Las lágrimas de Leo cayeron demasiado desnudas ante millones de miradas en el mundo que vieron al gran prodigio de la pelota sufrir como nunca se lo había visto en un estadio de fútbol, el escenario donde goza y hace gozar. Mientras lloraba, o acaso por eso, Leo miraba a la multitud, a los ojos, cara a cara. Era él solo y los que estaban en la cancha, o sólo él y los que estábamos mirando las pantallas. Los muchos y él, sentíamos algo inmenso que pocas veces en la vida es posible de sentir.

No era la derrota en la final del mundo, era que intuíamos el gran final y eso dolía mucho más. No era sólo el final de Messi en la selección, sino de una época, de 20 años en los que nos sentamos a ver con qué maravilla nos convidaba. Es más, al cierre de su carrera, ya no sólo se trató de embrujos con sus pies y la pelota, sino que nos llevó al sitio en el que, equivocados o no, nos sentimos pertenecer al pequeño cielo al que nos malacostumbraron Diego y Messi: ser campeones.
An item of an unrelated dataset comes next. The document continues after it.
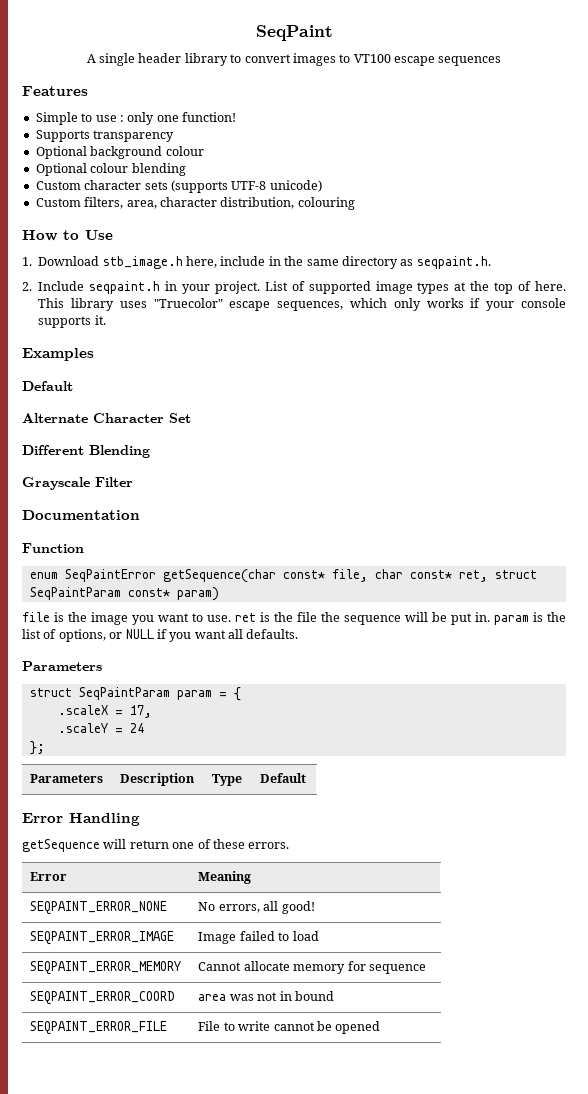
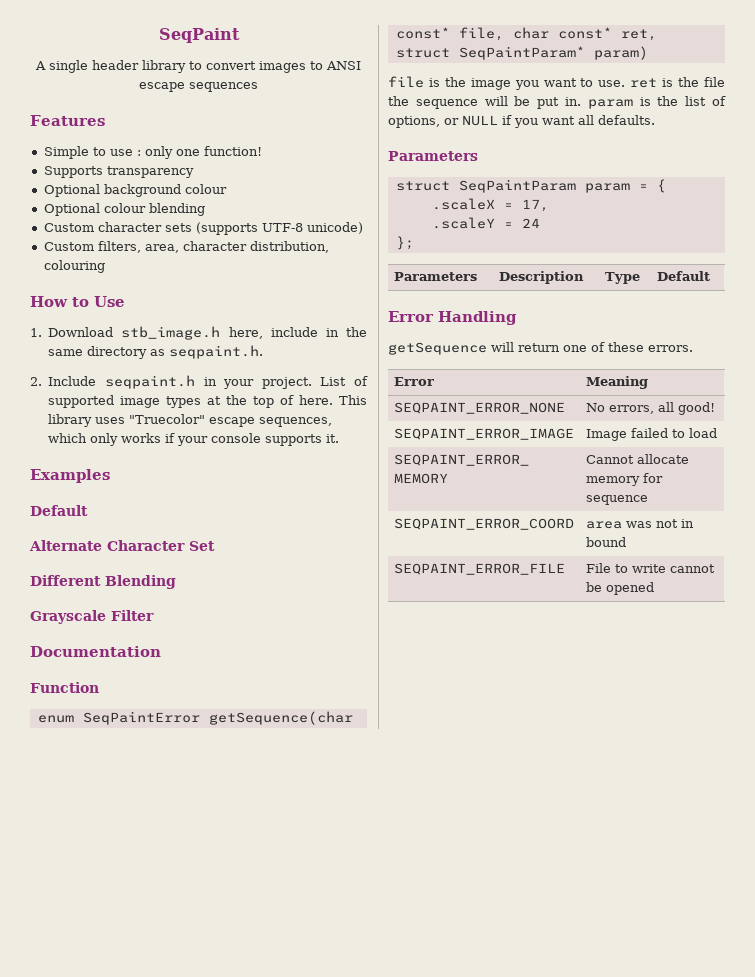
[353,54,391,63] VT100 -> [326,61,361,70] ANSI
[29,587,170,600] SeqPaintParam const* -> [458,46,585,60] SeqPaintParam*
¿Campeones de qué? De todo el orbe, nada menos, lo que tantos sueñan y unos pocos consiguen. El fútbol es un fabuloso imán de multitudes, el más global de todos los fenómenos de masas. Las estrellas del juego adquieren una condición de popularidad incomparable, más aún si se trata del más sobresaliente de todos, como es Messi, quizá la persona más famosa del planeta.